_Exercise goal_
Among the entries below, tally each line in which the word "This" is found, then state the tally alone.

************

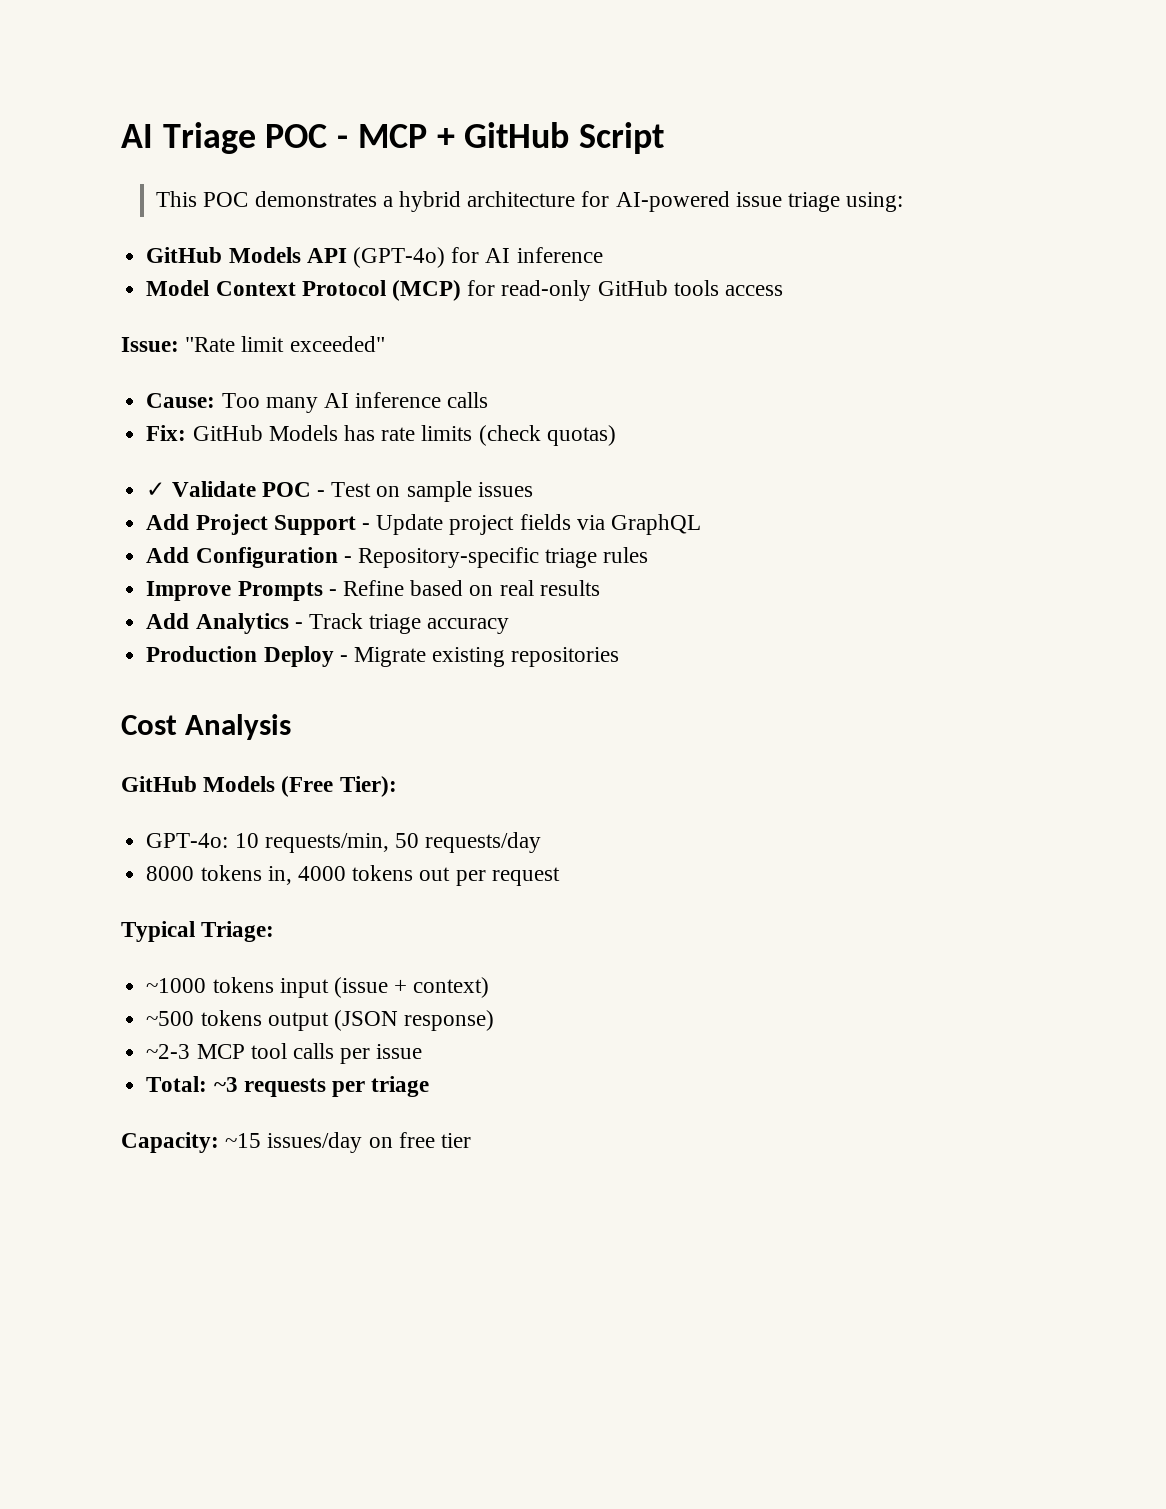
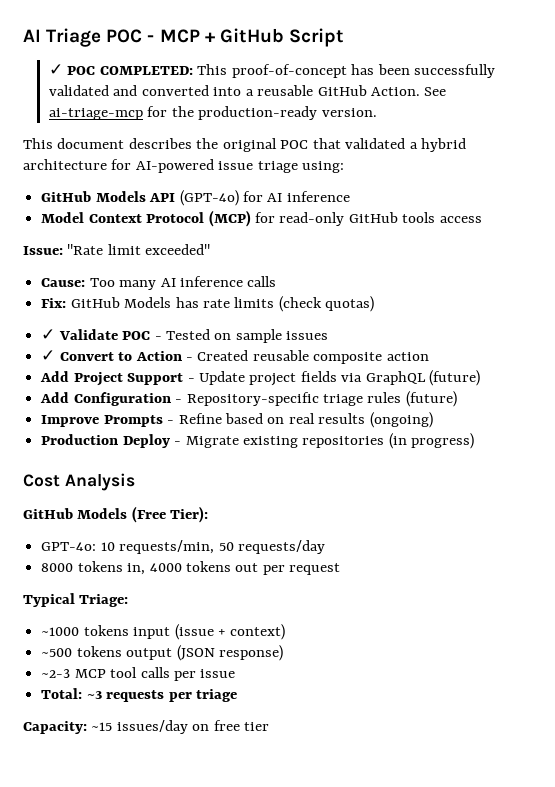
- This POC demonstrates a hybrid architecture for AI-powered issue triage using:
+ ✓ POC COMPLETED: This proof-of-concept has been successfully validated and converted into a reusable GitHub Action. See ai-triage-mcp for the production-ready version.
+ This document describes the original POC that validated a hybrid architecture for AI-powered issue triage using:
- ✓ Validate POC - Test on sample issues
+ ✓ Validate POC - Tested on sample issues
+ ✓ Convert to Action - Created reusable composite action
- Add Project Support - Update project fields via GraphQL
+ Add Project Support - Update project fields via GraphQL (future)
- Add Configuration - Repository-specific triage rules
+ Add Configuration - Repository-specific triage rules (future)
- Improve Prompts - Refine based on real results
- Add Analytics - Track triage accuracy
+ Improve Prompts - Refine based on real results (ongoing)
- Production Deploy - Migrate existing repositories
+ Production Deploy - Migrate existing repositories (in progress)

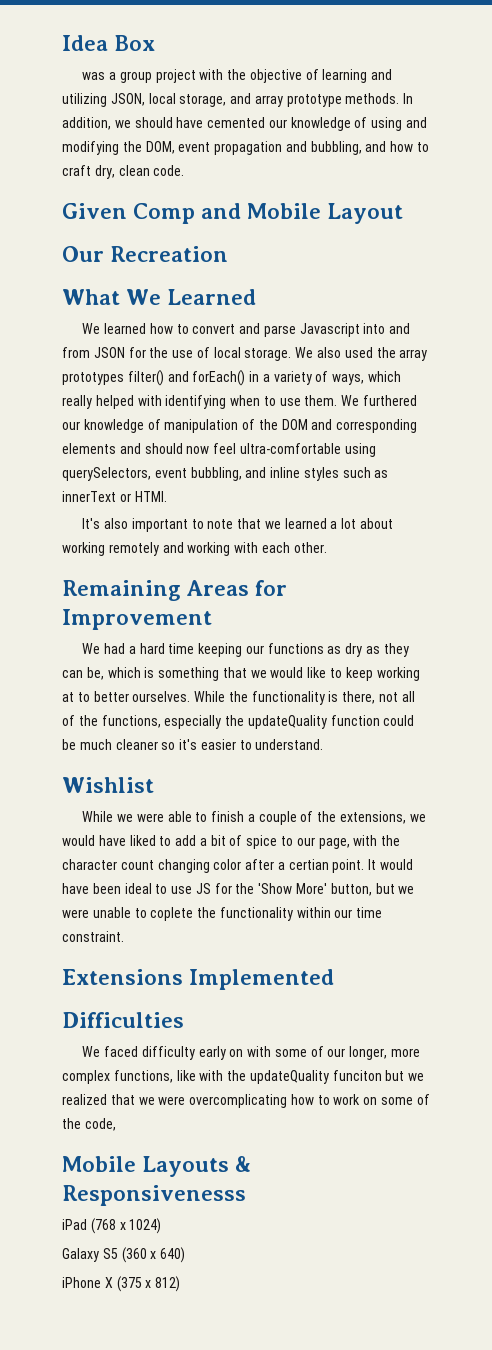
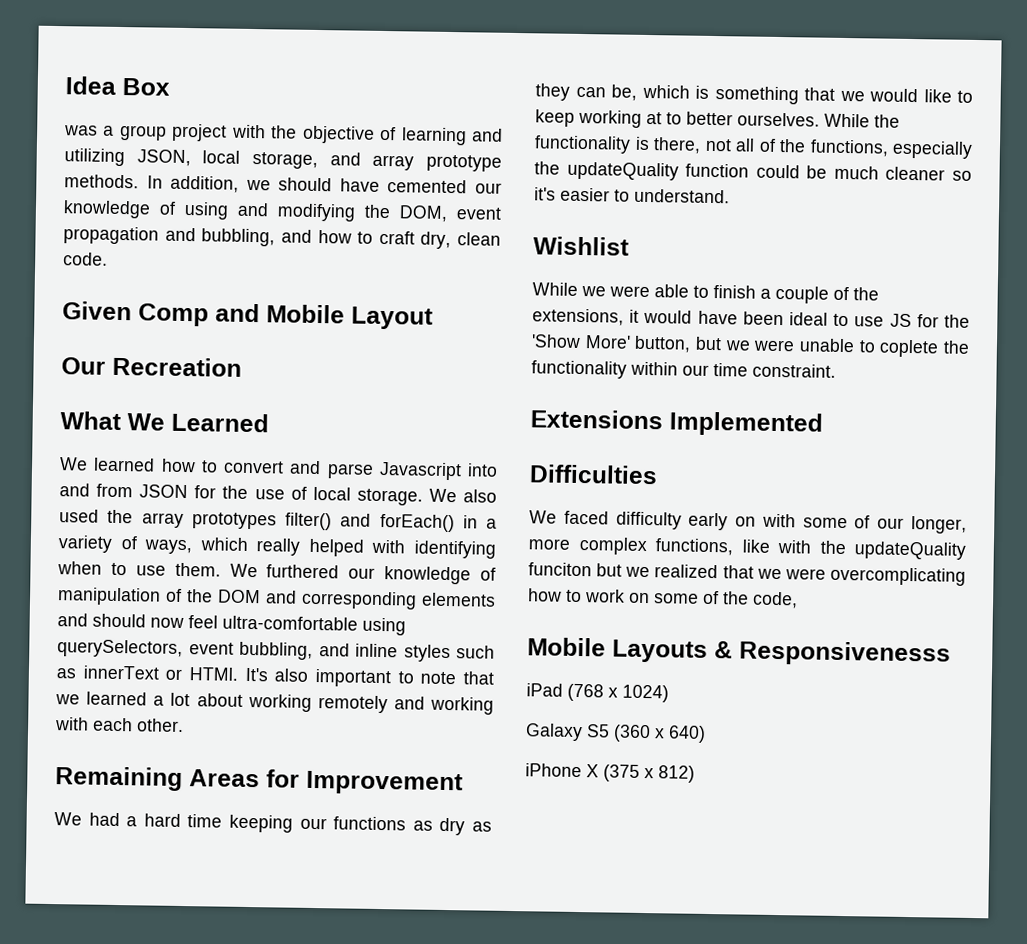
- We furthered our knowledge of manipulation of the DOM and corresponding elements and should now feel ultra-comfortable using querySelectors, event bubbling, and inline styles such as innerText or HTMl.
- It's also important to note that we learned a lot about working remotely and working with each other.
+ We furthered our knowledge of manipulation of the DOM and corresponding elements and should now feel ultra-comfortable using querySelectors, event bubbling, and inline styles such as innerText or HTMl. It's also important to note that we learned a lot about working remotely and working with each other.
- While we were able to finish a couple of the extensions, we would have liked to add a bit of spice to our page, with the character count changing color after a certian point. It would have been ideal to use JS for the 'Show More' button, but we were unable to coplete the functionality within our time constraint.
+ While we were able to finish a couple of the extensions, it would have been ideal to use JS for the 'Show More' button, but we were unable to coplete the functionality within our time constraint.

************

_Answer to the problem_
3